The Greek poets and storytellers who related the above myths stressed the offensiveness of mortal hubris to those above men, the gods. One of the most well-known definitions of hubris to come down to us from ancient times is that of Aristotle. It comes from the second book of his Rhetoric, a work that both defines the principles and rules and instructs in the art of persuasive speech. This is the section in which Aristotle is exploring the usefulness of pathos – emotion – both on the part of the speaker and the audience, in making an argument. His definition of hubris – which is generally rendered “insult” in English translation of Rhetoric – emphasizes its offensiveness in the opposite direction to that stressed by the ancient myths, i.e., to its human victims. As translated by J. H. Freese it says that hubris “consists in causing injury or annoyance whereby the sufferer is disgraced, not to obtain any other advantage for oneself besides the performance of the act, but for one’s own pleasure”. At first glance, it seems almost as if Aristotle were discussing something completely different from the hubris of Greek mythology and, indeed, he obviously had the laws of his city-state Athens in mind here. In Greek law in general, hubris denoted a wide category of crimes. The Athenian lawmakers had put more effort into defining the category than most and in Athenian law hubris consisted of crimes that deliberately inflicted shame upon their victims. Some recent classical scholars have argued on the basis of this definition that our entire traditional understanding of the Greek concept of hubris is mistaken, an anachronistic reading of English usage and Christian concepts back into ancient thought.
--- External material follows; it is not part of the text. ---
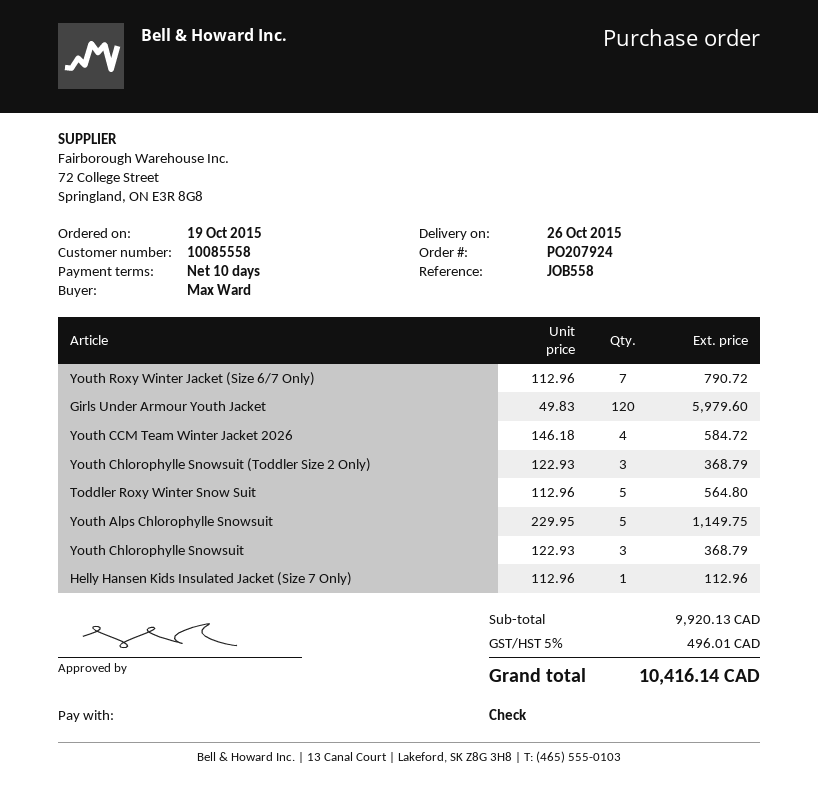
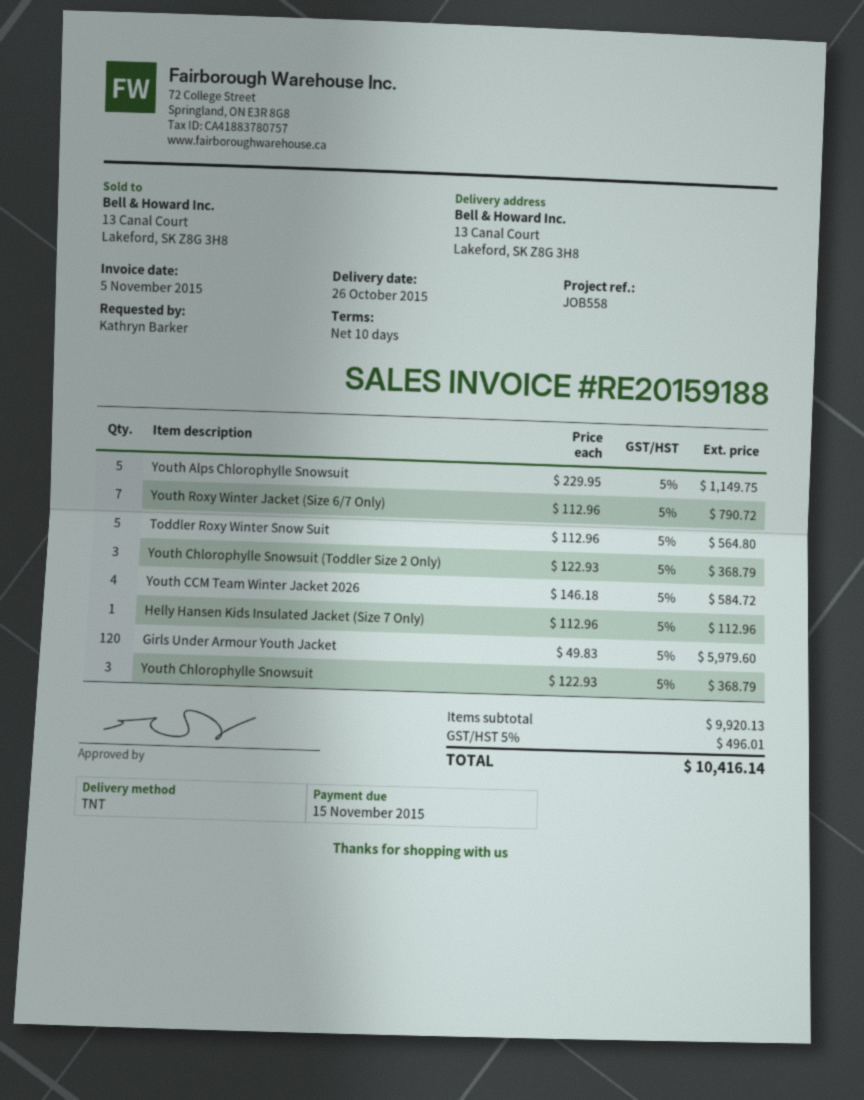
ordered by: Max Ward -> Kathryn Barker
This, however, reads too much into this one passage of Aristotle. It is understandable that the legal connotations of hubris, in which its effects on human victims would be stressed, would be foremost in Aristotle’s mind in Rhetoric – consult Plato’s dialogues that feature Socrates interacting with the Sophists, or for that matter Aristophanes’ lampooning of Socrates himself in the Clouds, and it will quickly become obvious, as in fact, it is self-evident, that the main reason rhetoric teachers were in demand was because people wanted to win lawsuits in court.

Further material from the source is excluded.